“A fair rejoinder in a debate, but we are not appealing to the applause of an audience, but, I take it, as two men holding diametrically opposite opinions, honestly seeking to find out what each believes.”

“All right,” said Magnus, evidently favorably influenced by the other’s good nature, for he answered more frankly. “It is possibly true that the Jewish race is most ready to embrace the principle of internationalism on account of its past history. I will grant that. But that does not affect the general proposition. Pacifism, which is good Christianity, is the first step to internationalism, and don’t forget that the most determined opponents of militarism are of a Christian sect,—your Quakers.”

“Two years ago,” said Brinsmade, carefully, “when I called myself a pacifist, I might have denied that. By pacifism then I meant opposition to war,—the belief in the possibility of universal disarmament and settlement of all difficulties by arbitration. But I never associated that with internationalism.”

“Am I not logical when I say that pacifism must be considered the first step to internationalism?” said Magnus. There was in his voice the persuasive gentleness of the born debater, who is confident of leading his opponent to the conclusion he seeks. “If you wish nations to renounce warring on each other by arms, isn’t it because we are coming to the point of view that we are all human beings on the same globe, artificially divided by national lines? And if it is abhorrent to you that one nation should murder another with gunpowder, isn’t it just as wrong to seek by commercial warfare to impoverish and reduce an inferior to a state of commercial slavery, a portion of the same human race?”

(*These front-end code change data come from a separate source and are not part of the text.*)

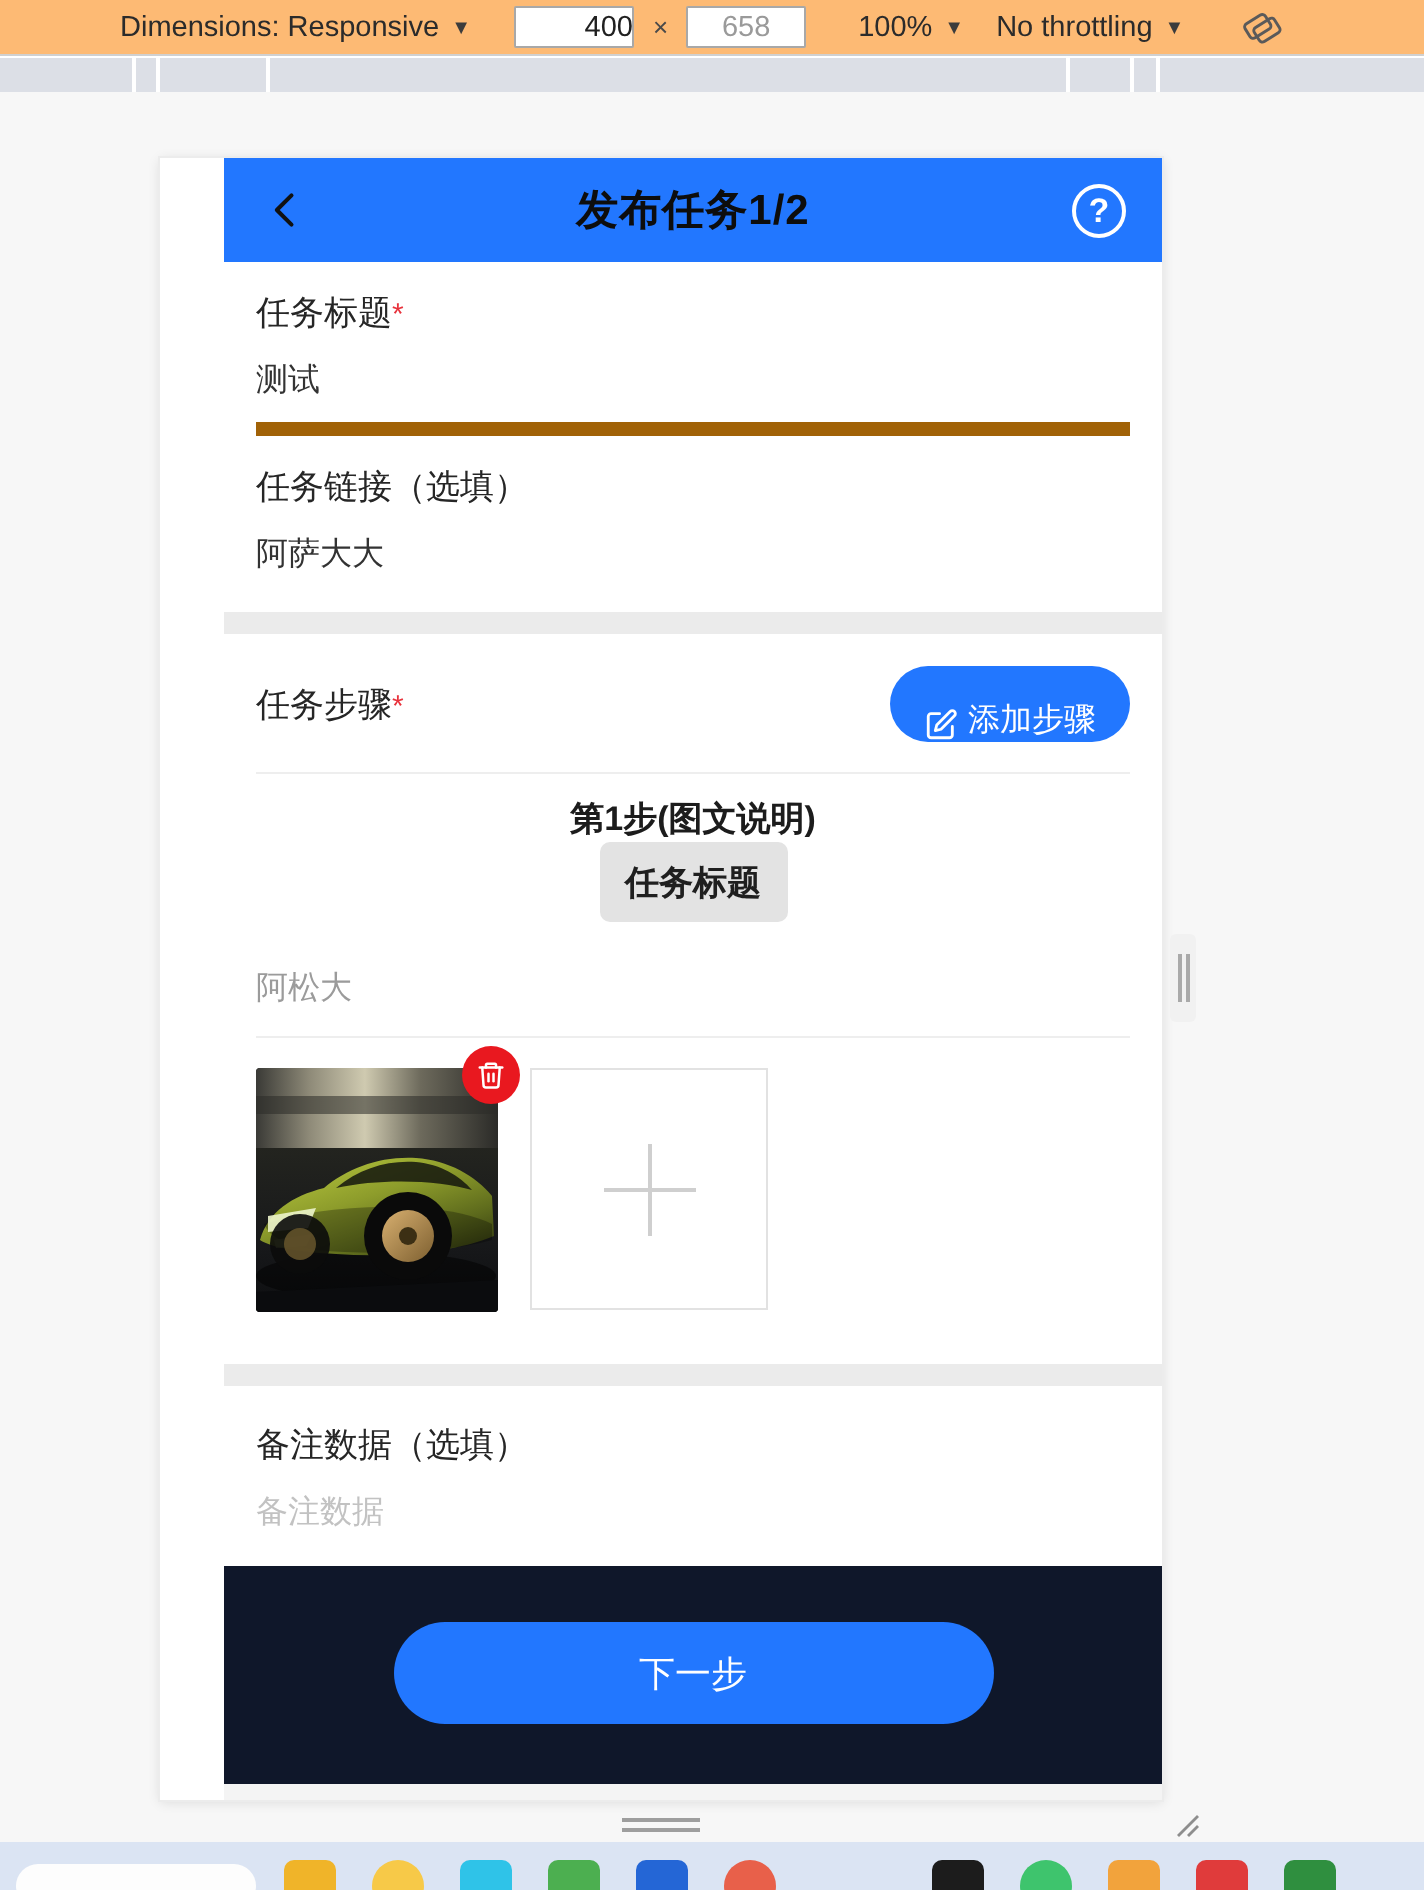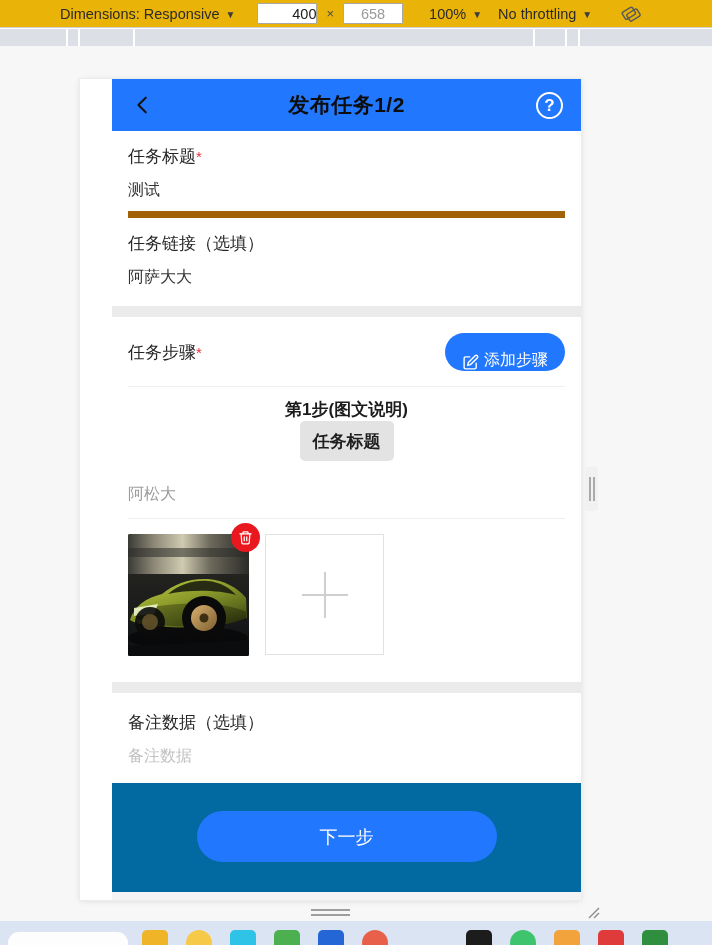--- a/index.html
+++ b/index.html
@@ -8,21 +8,21 @@
     width: 712px; height: 945px;
     overflow: hidden;
     font-family: "Liberation Sans", "DejaVu Sans", sans-serif;
     background: #ffffff;
   }
 
   
   .devtools-toolbar {
     position: absolute; top: 0; left: 0;
     width: 712px; height: 28px;
-    background: #eab308;
+    background: #fdba74;
     border-bottom: 1px solid #d0d0d0;
     display: flex; align-items: center;
     font-size: 14.5px; color: #2b2b2b;
     white-space: nowrap;
   }
   .dt-item { display: flex; align-items: center; }
   .dt-dimensions { margin-left: 60px; }
   .caret {
     display: inline-block;
     margin-left: 6px;
@@ -198,21 +198,21 @@
     cursor: pointer;
   }
   .plus { position: relative; width: 46px; height: 46px; }
   .plus::before, .plus::after {
     content: ""; position: absolute; background: #cfcfcf;
   }
   .plus::before { left: 0; top: 22px; width: 46px; height: 2px; }
   .plus::after { top: 0; left: 22px; height: 46px; width: 2px; }
 
   
-  .footer-area { background: #0369a1; padding: 28px 0 30px 0; }
+  .footer-area { background: #0f172a; padding: 28px 0 30px 0; }
   .btn-next {
     display: block;
     width: 300px; height: 51px;
     margin: 0 auto;
     background: #2277ff;
     color: #ffffff;
     border: none; border-radius: 26px;
     font-size: 18px;
     font-family: "Liberation Sans", sans-serif;
     cursor: pointer;

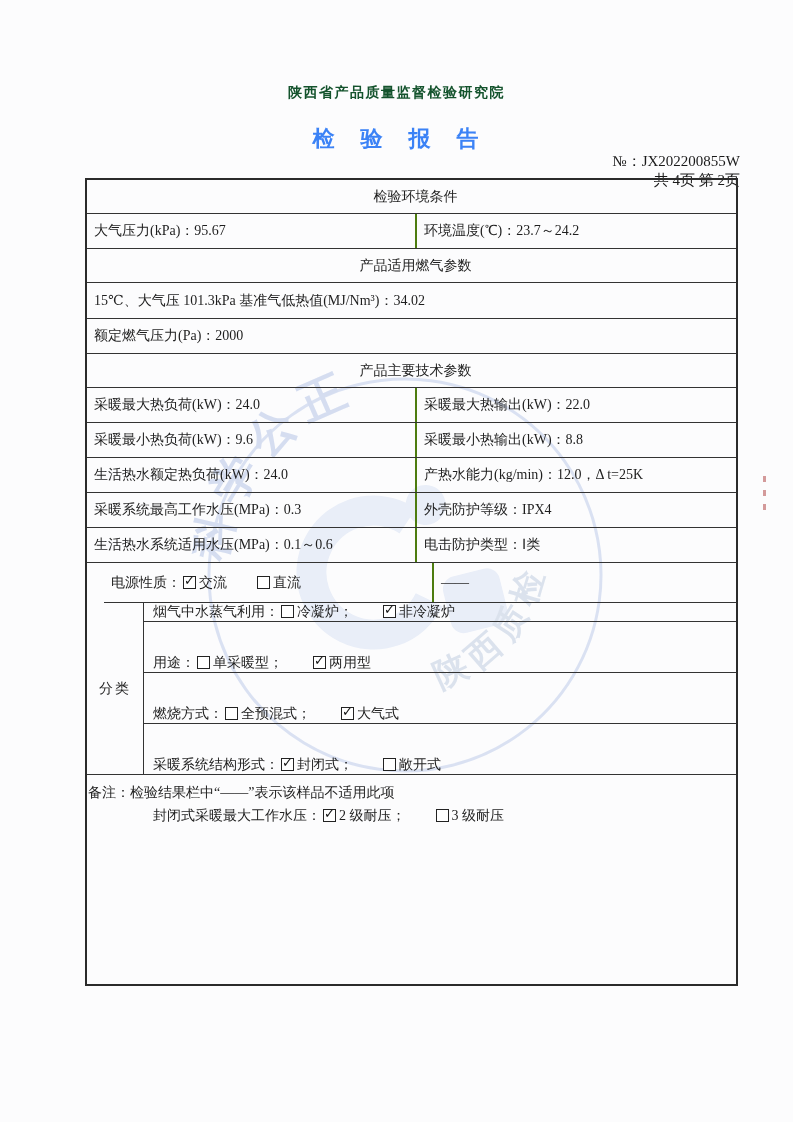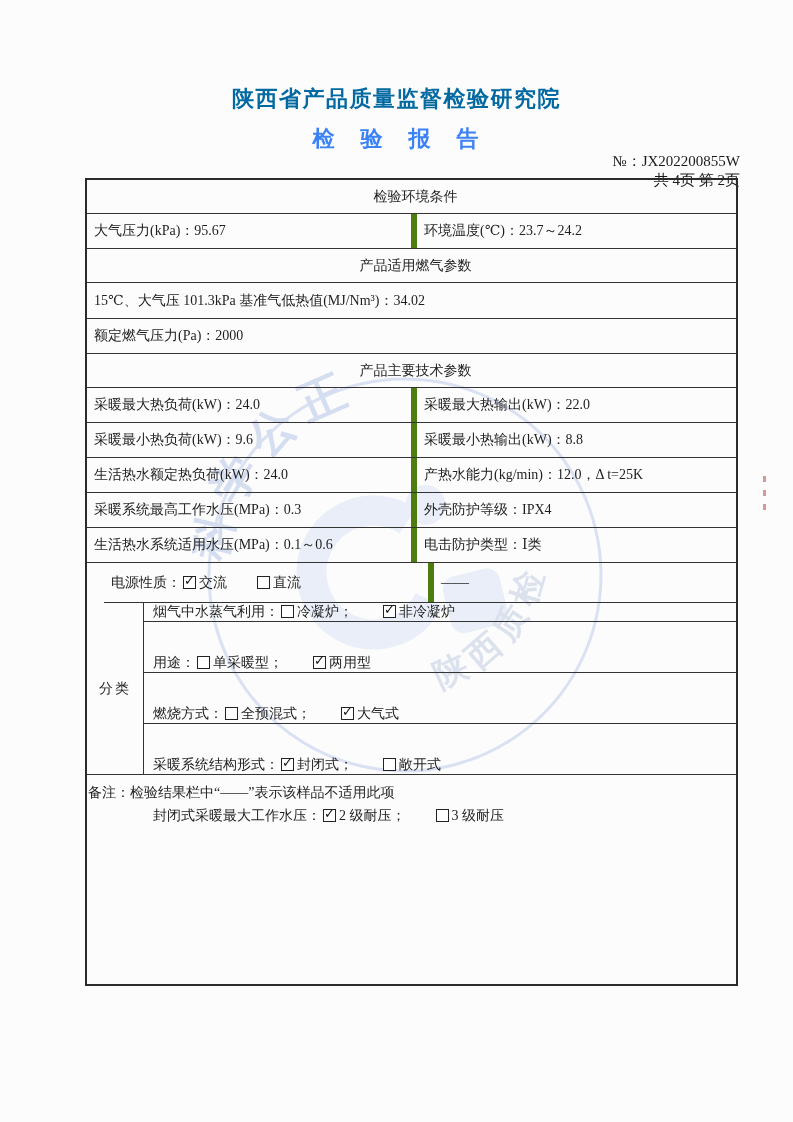--- a/index.html
+++ b/index.html
@@ -5,21 +5,21 @@
   html,body{margin:0;padding:0;}
   body{
     width:793px;height:1122px;position:relative;overflow:hidden;
     background:#fcfcfd;
     font-family:"Liberation Serif","DejaVu Serif",serif;
     color:#1e1e1e;
   }
   
   .org-title{
     position:absolute;top:84px;left:0;right:0;text-align:center;
-    font-size:22px;font-weight:bold;letter-spacing:1.5px;color:#0369a1;
+    font-size:14px;font-weight:bold;letter-spacing:1.5px;color:#14532d;
   }
   .report-title{
     position:absolute;top:124px;left:0;right:0;text-align:center;
     font-size:22px;font-weight:bold;letter-spacing:2px;color:#3b82f6;
   }
   .no-line{
     position:absolute;top:152px;left:86px;right:53px;
     display:flex;justify-content:space-between;align-items:flex-end;
     font-size:15px;color:#1a1a1a;flex-direction:column;
   }
@@ -38,22 +38,22 @@
   .t-row{
     box-sizing:border-box;border-bottom:1px solid #333;
     display:flex;align-items:center;flex:none;padding-left:8px;
   }
   .t-row.section{justify-content:center;height:34px;}
   .t-row.single{height:35px;padding-left:7px;}
   .t-row.pair{height:35px;padding:0;}
   .report-table > div:nth-child(4){height:36px;}
   .report-table > div:nth-child(12){height:40px;margin-left:17px;}
   .cell{height:100%;display:flex;align-items:center;padding-left:7px;box-sizing:border-box;}
-  .cell.left{width:330px;border-right:6px solid #4d7c0f;}
-  .cell.right{flex:1;}
+  .cell.left{width:330px;border-right:2px solid #4d7c0f;}
+  .cell.right{flex:1;font-family:Liberation Serif, serif;}
   .t-row.group{height:172px;padding:0;}
   .group-label{
     width:57px;height:100%;border-right:1px solid #333;box-sizing:border-box;
     display:flex;align-items:center;justify-content:center;letter-spacing:2px;
   }
   .group-items{flex:1;height:100%;display:flex;flex-direction:column;gap:32px;}
   .group-item{
     flex:1;display:flex;align-items:center;padding-left:9px;
     border-bottom:1px solid #333;box-sizing:border-box;
   }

I sat up, listening with strong attention. Thoughts which had struggled for clarification in my own deliberate mind started up. Once or twice I had come near breaking in with a question, so close to my own problems had the debate come. Here were two men discussing theories that might apply in a thousand years, when the immediate problem was this present thing: what should a nation—my nation—do in this world crisis, for its greater good?

“Well, now, Magnus—there’s logic in what you say, and I’m the more ready to admit it in that I haven’t the slightest patience with what I used to believe.”

“What’s changed you?”

“France. Keeping my eyes open and seeing things as they are in this world, and not as I want them to be. Your internationalism is a political millennium, which will come just about as soon as the other millennium. I used to think that we were all pretty much alike, English, American, German, and French. I’ve found out we’re not. We’re not pursuing the same ideas. The English world has settled down to an easy-going existence, each man sufficient unto himself, occupied in his own private affairs, getting farther and farther away from his national ideal, looking on government as a convenient policeman, a central telephone, and all that. And then, there’s Germany—and the explanation of Germany is national solidarity—every man fitting into the national scheme, and every man working for the national aggrandizement. ‘Deutschland uber alles!’ We used to laugh at that. I don’t. It impresses me now. And it terrifies me.”

“Do you want to live under such a system?”

“I’ll come back to that. No, I don’t want to be subjected to that. That’s why I’m done with pacifism. Because the world’s up against not simply German armies but the German idea. And we may as well admit that it is the German idea that’s got to be destroyed or adopted: no two ways.”